For literally a few dollars a month, a small merchant can obtain a no questions asked breach insurance policy that will cover even the costs of a forensic audit in case of a suspected breach.
It amazes me how processors and merchants resist this no-brainer. Of course the most common retort is that they don’t need it because a breach “would never happen to them”. Still others though try to claim that they already have insurance under their general liability insurance. I have told them repeatedly “go check the fine print” I don’t think it covers data breach.
Well now the Sony case is showing that indeed general liability insurance does not cover data breaches. My friend Ericka Chickowski had an article about this in Dark Reading the other day detailing how Sony’s insurers are stepping back from defending the various class action suits being filed against Sony.
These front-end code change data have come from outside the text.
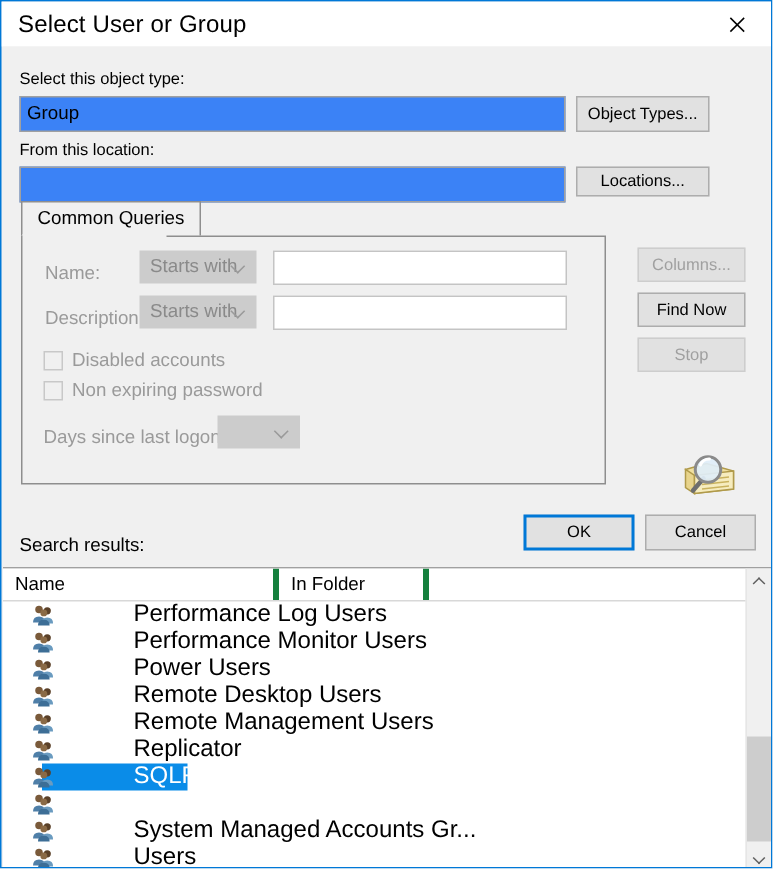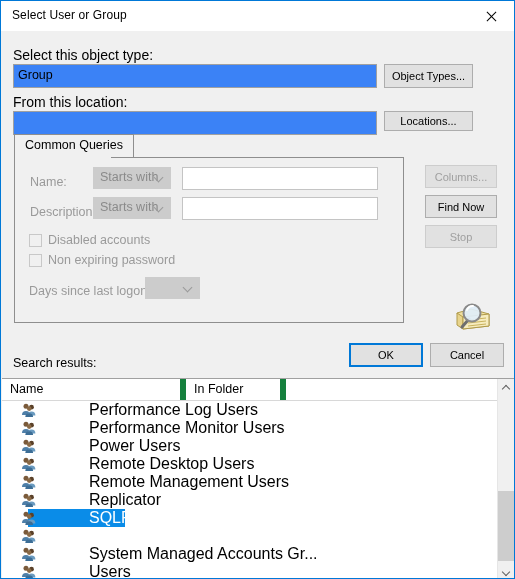"Select User or Group" .titlebar-text { font-size: 12px -> 16px }
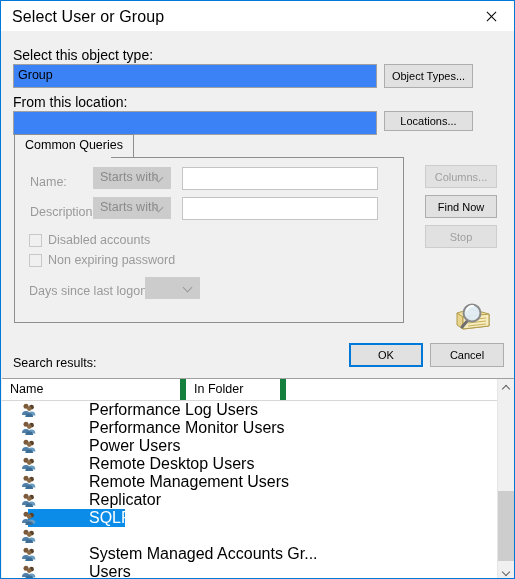"Select this object type:" .lbl { font-size: 14px -> 11px }
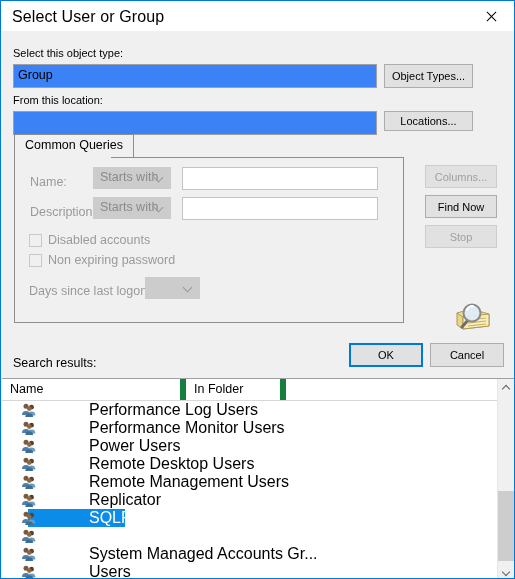"Name" .lv-col { border-right: 6px solid #15803d -> 4px solid #15803d }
In the case of processors and ISOs there is even more of a compelling reason. If any of their merchants can not meet the fines, losses and costs of a breach incident, they could be responsible. Spread that out over the thousands of merchants the represent and their exposure becomes pretty significant. Why would one not want to sleep well at night?
Anyway, anyone selling security knows what it is like to sell insurance. Even though it seems to be an easy decision, it is not always so easy.